College Station, Texas ? Mark Turgeon, who passed Bill Self in a Reed Arena hallway on the way to the interview room, didn’t try to mask his disappointment as he briefly visited with the head coach of his alma mater’s basketball team late Monday night.
“I thought we had you,” Texas A&M coach/Kansas University graduate Turgeon said, shaking his head.
“You did have us,” Self replied quickly, after his No. 1-ranked Jayhawks managed to pull out a 59-54 victory over Turg’s No. 24-rated Aggies.
The two went on to discuss good-naturedly a few calls that could have gone either way.
“You’re doing a great job, Turg,” Self said, concluding a rare chat between opposing coaches following a hard-fought game.
Just 30 minutes earlier, while exiting the court, Self asked the question of the night — “How’d we ever win that game?” — to nobody in particular as he exited the tunnel toward the victorious KU locker room.
Good question, coach.
The Jayhawks were outrebounded, 41-33 (A&M had a whopping 20 offensive rebounds) on a night they made hit just 43.5 percent of their shots, including one of 10 threes.
What’s more, senior guard Sherron Collins missed seven of nine shots and scored just seven points with one assist against five turnovers, leaving leading scoring honors to Xavier Henry, Marcus Morris and Cole Aldrich, who had just 12 apiece.
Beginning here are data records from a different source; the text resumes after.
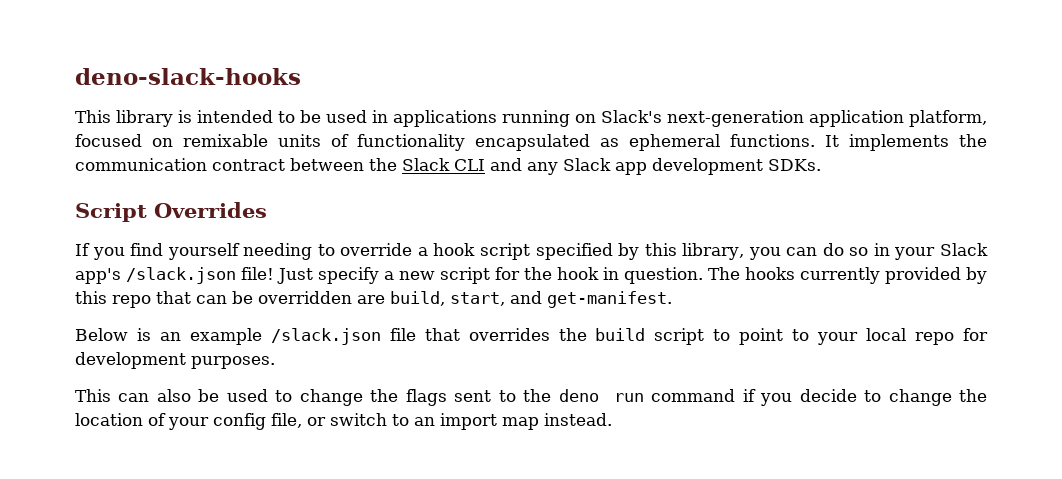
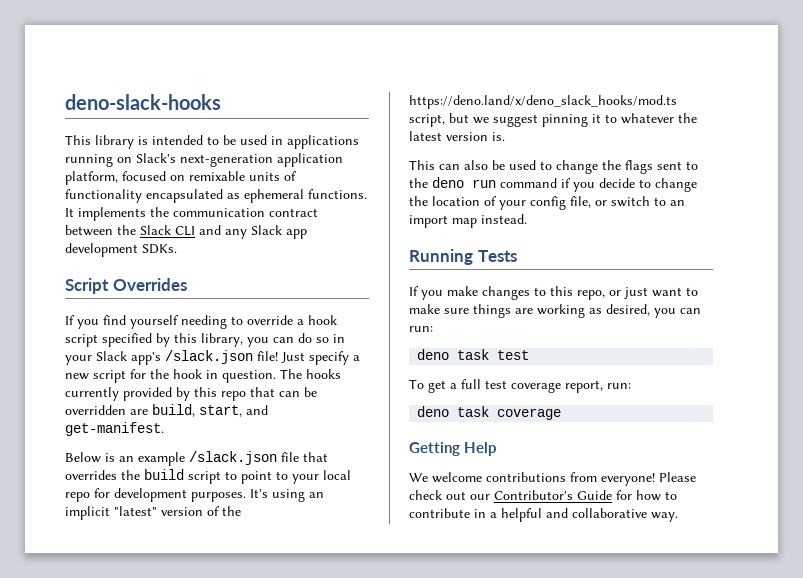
(275, 362) none -> [250,489,324,502] [65,506,241,520] [409,95,677,109] [409,113,697,127] [409,131,505,141] It's using an implicit "latest" version of the https://deno.land/x/deno_slack_hooks/mod.ts script, but we suggest pinning it to whatever the latest version is.
(612, 419) none -> [409,249,517,265] [409,286,698,300] [409,304,701,318] [409,326,433,332] [417,349,530,360] [409,379,631,393] [417,406,562,420] [409,442,497,456] [409,472,696,486] [409,490,677,501] [409,508,678,522] // Running Tests // If you make changes to this repo, or just want to make sure things are working as desired, you can run: // deno task test // To get a full test coverage report, run: // deno task coverage // Getting Help // We welcome contributions from everyone! Please check out our Contributor's Guide for how to contribute in a helpful and collaborative way.

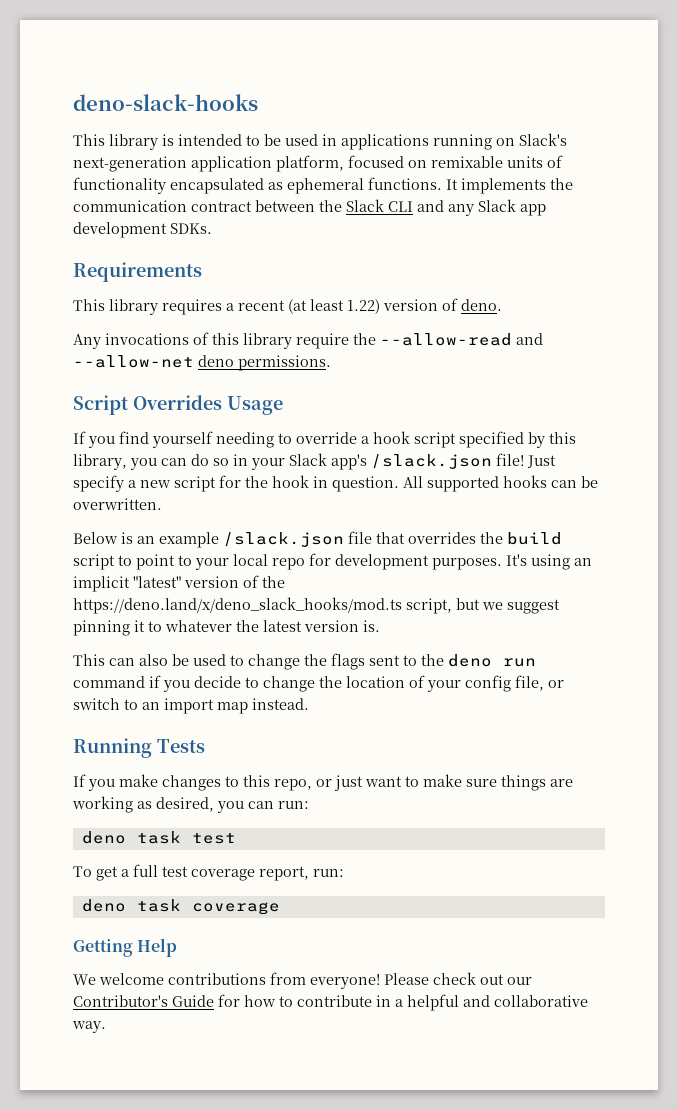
(177, 249) none -> [73,262,202,282] [73,298,502,315] [73,332,543,349] [73,355,331,371] // Requirements // This library requires a recent (at least 1.22) version of deno. // Any invocations of this library require the --allow-read and --allow-net deno permissions.
(187, 284) none -> [227,396,283,415] Usage
[280,369,341,379] [65,387,317,401] [65,404,268,417] [65,422,164,436] The hooks currently provided by this repo that can be overridden are build, start, and get-manifest. -> [403,475,598,492] [73,498,162,510] All supported hooks can be overwritten.

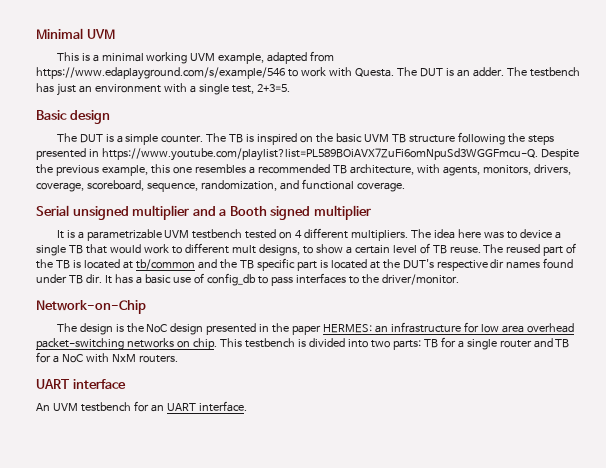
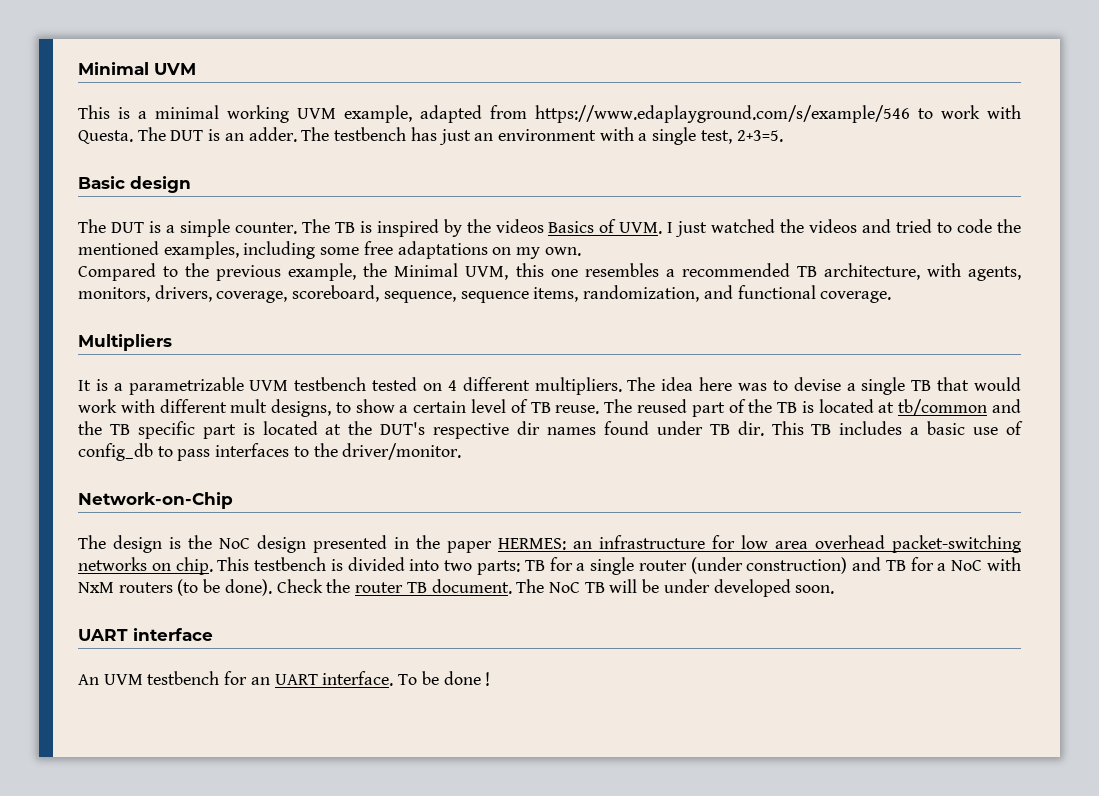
[300,132,555,145] [36,148,579,161] [36,164,148,176] on the basic UVM TB structure following the steps presented in https://www.youtube.com/playlist?list=PL589BOiAVX7ZuFi6omNpuSd3WGGFmcu-Q. Despite the previous example, -> [443,219,1022,237] [78,241,581,259] [78,263,509,281] by the videos Basics of UVM. I just watched the videos and tried to code the mentioned examples, including some free adaptations on my own. // Compared to the previous example, the Minimal UVM,
(198, 187) none -> [460,287,579,303] sequence items,
[36,205,371,220] Serial unsigned multiplier and a Booth signed multiplier -> [78,334,172,351] Multipliers
[520,229,553,238] device -> [793,377,841,391] devise
[171,246,182,254] to -> [120,399,155,413] with
[104,274,133,284] It has -> [771,421,903,435] This TB includes
(532, 344) none -> [690,557,848,574] (under construction)
[138,355,178,363] routers. -> [118,579,835,597] routers (to be done). Check the router TB document. The NoC TB will be under developed soon.
(247, 406) none -> [398,671,491,686] To be done !

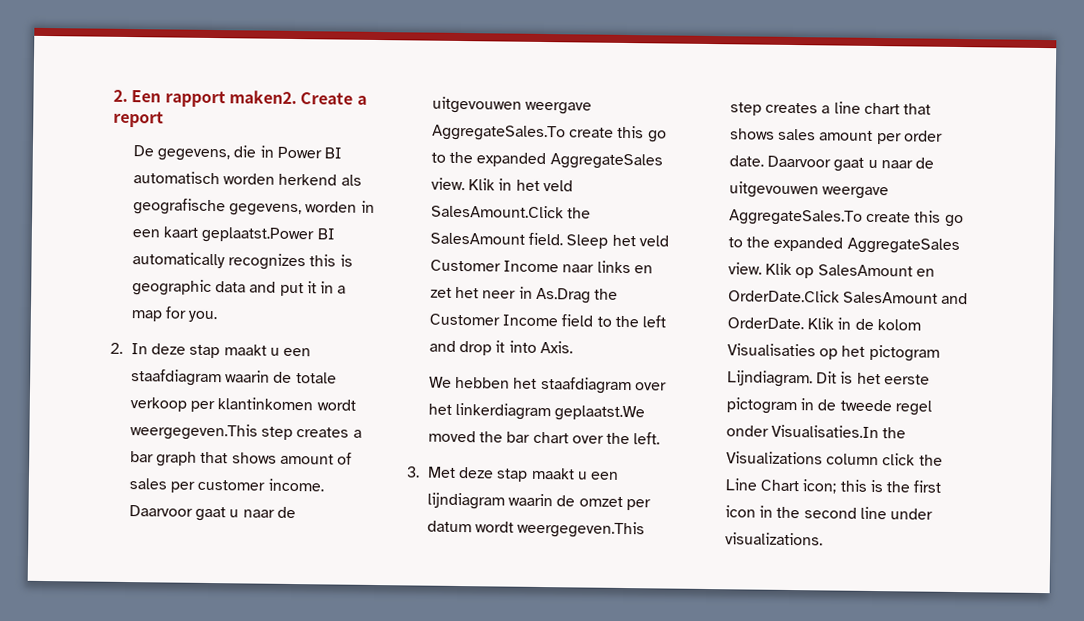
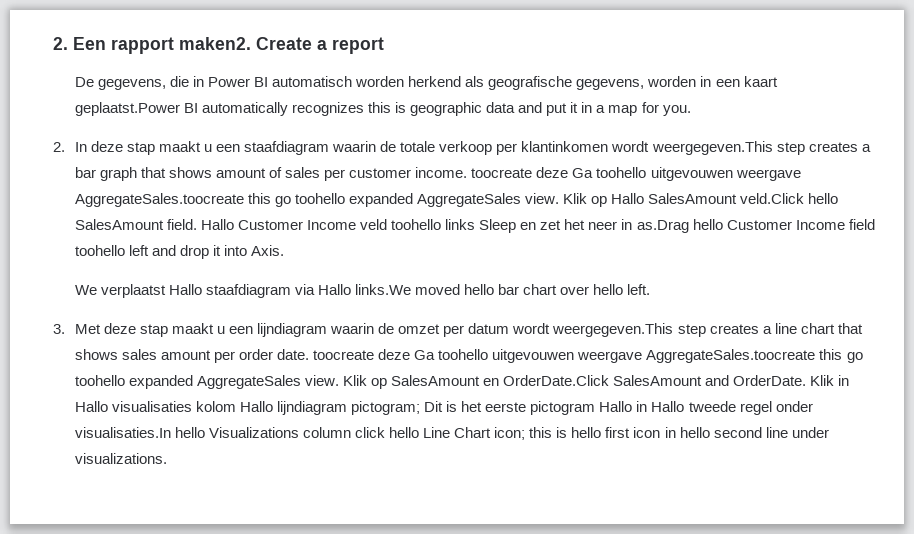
[129,505,296,522] [432,96,593,115] [432,124,667,143] [431,151,663,170] [431,177,573,192] [431,204,592,219] [430,232,669,249] [430,259,631,274] Daarvoor gaat u naar de uitgevouwen weergave AggregateSales.To create this go to the expanded AggregateSales view. Klik in het veld SalesAmount.Click the SalesAmount field. Sleep het veld Customer Income naar links -> [471,167,801,181] [74,193,839,207] [74,219,517,233] toocreate deze Ga toohello uitgevouwen weergave AggregateSales.toocreate this go toohello expanded AggregateSales view. Klik op Hallo SalesAmount veld.Click hello SalesAmount field. Hallo Customer Income veld toohello links Sleep
[535,287,619,304] As.Drag the -> [636,219,723,233] as.Drag hello
[596,315,639,328] to the -> [74,245,125,256] toohello
[455,376,667,395] [428,402,646,422] [428,430,504,443] hebben het staafdiagram over het linkerdiagram geplaatst.We moved the -> [100,284,495,298] verplaatst Hallo staafdiagram via Hallo links.We moved hello
[606,432,631,445] the -> [593,284,624,295] hello
[767,155,935,172] [729,181,890,200] [729,209,964,228] [728,236,771,248] Daarvoor gaat u naar de uitgevouwen weergave AggregateSales.To create this go to the -> [313,349,863,363] [74,375,125,386] toocreate deze Ga toohello uitgevouwen weergave AggregateSales.toocreate this go toohello
[854,318,921,331] [727,343,940,362] [727,370,814,388] de kolom Visualisaties op het pictogram Lijndiagram. -> [74,401,421,415] Hallo visualisaties kolom Hallo lijndiagram pictogram;
[800,398,837,411] in de -> [599,401,685,412] Hallo in Hallo
[771,424,907,439] Visualisaties.In the -> [74,427,205,438] visualisaties.In hello
[918,454,943,466] the -> [389,427,420,438] hello
[886,481,911,493] the -> [571,427,602,438] hello
[776,506,801,519] the -> [679,427,710,438] hello

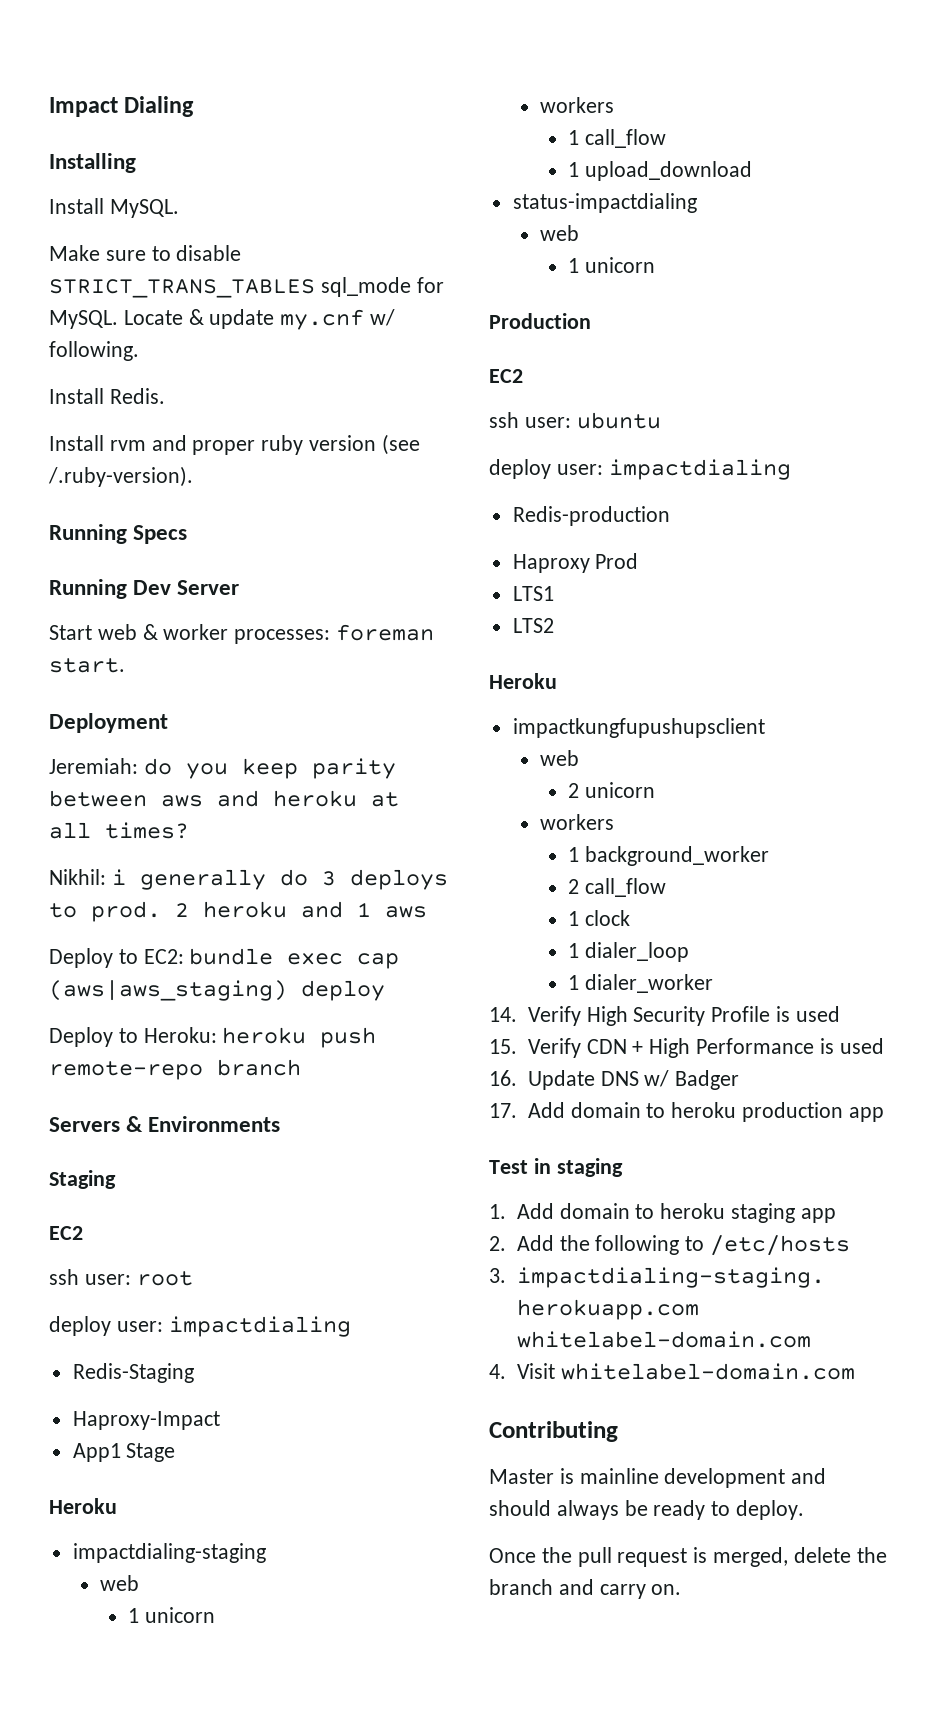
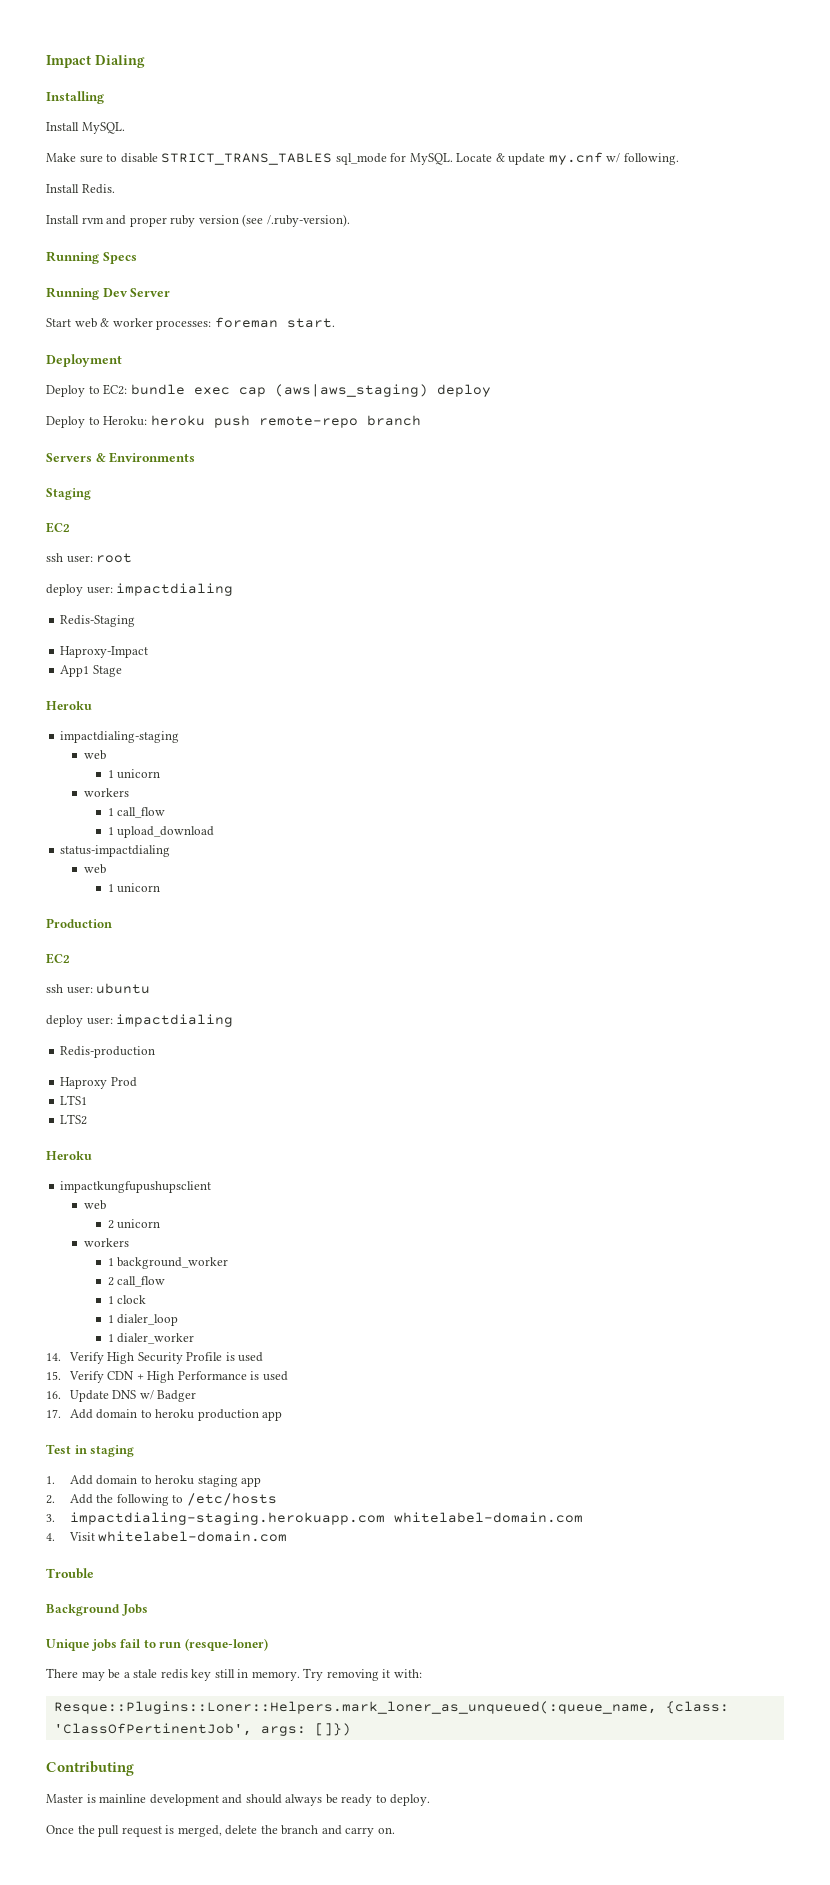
[49,758,396,779] [49,790,399,807] [49,822,189,839] [49,869,448,890] [49,901,427,922] // Jeremiah: do you keep parity between aws and heroku at all times? // Nikhil: i generally do 3 deploys to prod. 2 heroku and 1 aws -> (122, 360) none
(855, 1371) none -> [46,1568,94,1579] [46,1604,148,1616] [46,1638,268,1651] [46,1668,422,1681] [53,1701,729,1714] [53,1723,351,1736] // Trouble // Background Jobs // Unique jobs fail to run (resque-loner) // There may be a stale redis key still in memory. Try removing it with: // Resque::Plugins::Loner::Helpers.mark_loner_as_unqueued(:queue_name, {class: 'ClassOfPertinentJob', args: []})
The answer to Self’s question obviously did not come on the offensive end, but the defensive. KU held the hard-working, yet cold-shooting (34.9 percent, 5-for-21 threes), Aggies to zero points off 0-of-7 shooting the last four minutes, eight seconds.
The Jayhawks, who were down 54-52 following a bucket by Donald Sloan, managed seven points in that game-ending “run” (two free throws by Morris, a goaltending bucket by Aldrich and three free throws by Henry) to win that four-minute battle, 7-0.
“We just came together in the huddle and said we have to hunker down and play defense,” said Aldrich, who blocked five shots and in the process became KU’s all-time single-season block leader. He has 98, two more rejections than Greg Ostertag totaled in 1993-94.
“I think coach will tell you this, if we play defense, then the offense takes care of itself,” Aldrich added. “Toward the end, we started to defend. We gave up 20 offensive rebounds tonight, which is unacceptable. That’s on our bigs.”
The late defensive work put a smile on the face of Self, who felt his squad was outworked on the glass the majority of the contest.
“If Marcus isn’t going to play much (20 foul-plagued minutes) and Sherron has the night he had, it’s amazing to me that we won the game,” Self said. “We won the game muddy. We’ve shown we can win games when we make shots. It’s probably a good thing to know we can win a game muddy, ugly from an offensive standpoint.
“We can say it’s ugly, but from our perspective, when we shoot it miserably from distance, but not turn it over (11) and get fouled (KU hit 18 of 26 free throws to A&M’s five of 11), even though it wasn’t pretty, those were two things that make it a positive situation for us.
“I think their big guys controlled our big guys,” he added. “Our bigs did play well down the stretch, though.”
Everybody played well on the defensive end late.
“Sometimes you get lucky when they miss open looks and you get unlucky when they make guarded ones. Our defense was pretty good late,” Self said.
Though pleased KU improved to 25-1 overall and 11-0 in league play, Self realizes there have been some close calls.
“Shocked,” he said of the team being 11-0. “It’s the best the conference has been maybe since the inception of the league. I personally had a record in mind I thought for anybody to have a chance to win the league … 13-3. It still may be. That’s what I thought it’d be.”
He mentioned that the Colorado, Baylor, Kansas State and A&M games could have gone either way.
“We’re playing too many of ’em,” he said of nailbiters. “Billy Tubbs (former Oklahoma coach) told me one time over the course of a season you’ve got to play some close games, but you don’t want to play too many, because for whatever reason, he feels they will all balance out at the end. It does take a grind on your team.”
And uses up some good luck?
“It uses up luck, but also uses more energy, more stress,” he said.
KU will meet Colorado at 3 p.m. Saturday in Allen Fieldhouse.